For Andy Warhol, who began his career illustrating fashion ads, the separation between art and advertising was slim, their iconography interchangeable. And the story of , from the ’50s all the way up to the present, is that collapsing of the American lexicon so that of our dreams and archetypes inhabit a single plane—cowboys, pinup dolls, and superheroes now share the collective consciousness with the latest screen star, a soup can, or a Brillo pad.

Seen this way, the perfect male form wearing Calvin Klein cotton briefs on a Times Square billboard in 1982, became a new kind of colossus; and a teenage girl, high-kicking in her classic Calvin Klein “designer” denim jeans from 1980, a disco-era Lady Liberty. These things loomed large—they still do—and those garments have become pop icons unto themselves.

The Spring 2017 Calvin Klein campaign is a celebration of these American classics, placing the archival denim, cotton tank top and quintessential men’s briefs in playful contrast and context with great works of art from the second half of the 20th century. Here the clothes strike up a conversation with the art much the way designers and artists in New York’s Pop heyday would have in the streets of SoHo or on the dance floor of Studio 54.

At the Rubell Family Collection in Miami, a treasure trove of contemporary art collected and commissioned over the last 50 years by Don Rubell (brother of Studio 54’s Steve), his wife Mera, and their son Jason, a group of models in iconic Calvin Klein essentials are photographed by Willy Vanderperre in front of vibrant works by Sterling Ruby, Richard Prince, and Dan Flavin; while at The Andy Warhol Museum in Pittsburgh, they stand in careful consideration of the artist’s Elvis 11 Times, Skull, Ambulance Disaster, and, fittingly, Statue of Liberty. Like the statue, the shock- red and blue dyed flag by the German-born Ruby, too, might suggest something patriotic and almost clothing- like. And Prince, who would go on to make those same cowboys and saints and sinners of the American mythos such a big part of his later work, who would reappropriate reappropriation as his own métier, here, with his witty, playful block-lettered one-liners, might draw our attention to the light lettering of the Calvin Klein logo around the briefs’ waistbands. Not that we’d confuse the branding with the wearer’s identity, as Lorraine did with Marty McFly.

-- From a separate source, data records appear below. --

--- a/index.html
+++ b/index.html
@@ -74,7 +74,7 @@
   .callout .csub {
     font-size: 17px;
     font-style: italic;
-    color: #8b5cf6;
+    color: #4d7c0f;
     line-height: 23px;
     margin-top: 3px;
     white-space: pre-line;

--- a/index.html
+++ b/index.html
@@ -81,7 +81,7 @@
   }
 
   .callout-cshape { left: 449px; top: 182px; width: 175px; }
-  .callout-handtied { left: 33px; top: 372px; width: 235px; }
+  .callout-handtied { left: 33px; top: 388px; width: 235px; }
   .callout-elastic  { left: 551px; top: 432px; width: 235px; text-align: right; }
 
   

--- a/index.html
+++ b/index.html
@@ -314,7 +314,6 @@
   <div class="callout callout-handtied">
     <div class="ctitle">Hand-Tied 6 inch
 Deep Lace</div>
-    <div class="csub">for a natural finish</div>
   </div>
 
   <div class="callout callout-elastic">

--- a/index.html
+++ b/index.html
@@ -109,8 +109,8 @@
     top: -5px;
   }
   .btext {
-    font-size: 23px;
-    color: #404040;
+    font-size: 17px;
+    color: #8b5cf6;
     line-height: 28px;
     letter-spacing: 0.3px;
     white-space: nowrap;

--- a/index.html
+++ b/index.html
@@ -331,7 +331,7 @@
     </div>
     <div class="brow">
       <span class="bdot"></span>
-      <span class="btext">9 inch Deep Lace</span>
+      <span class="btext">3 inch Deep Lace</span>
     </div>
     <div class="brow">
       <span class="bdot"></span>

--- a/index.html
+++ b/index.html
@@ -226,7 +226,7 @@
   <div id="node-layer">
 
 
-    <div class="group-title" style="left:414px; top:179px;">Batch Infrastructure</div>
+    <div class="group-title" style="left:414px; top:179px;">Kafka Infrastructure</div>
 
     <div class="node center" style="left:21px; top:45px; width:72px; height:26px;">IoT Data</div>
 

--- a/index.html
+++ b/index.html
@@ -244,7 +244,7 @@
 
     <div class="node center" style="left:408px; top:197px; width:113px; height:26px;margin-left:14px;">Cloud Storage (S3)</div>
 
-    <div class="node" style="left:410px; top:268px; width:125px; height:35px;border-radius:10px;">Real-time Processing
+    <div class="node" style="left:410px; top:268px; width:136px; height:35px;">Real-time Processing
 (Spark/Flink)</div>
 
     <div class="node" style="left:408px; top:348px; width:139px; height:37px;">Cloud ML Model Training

The conscious contextualizing in these pictures indeed does wonders, stacking up totems of references and meaning. But these pictures also seem to be about time, the way its passage filters out anything that is inessential. What remains of our popular culture after 50 years, after 30—like Warhol himself, who died 30 years ago this month—has to be good. What endures becomes a classic.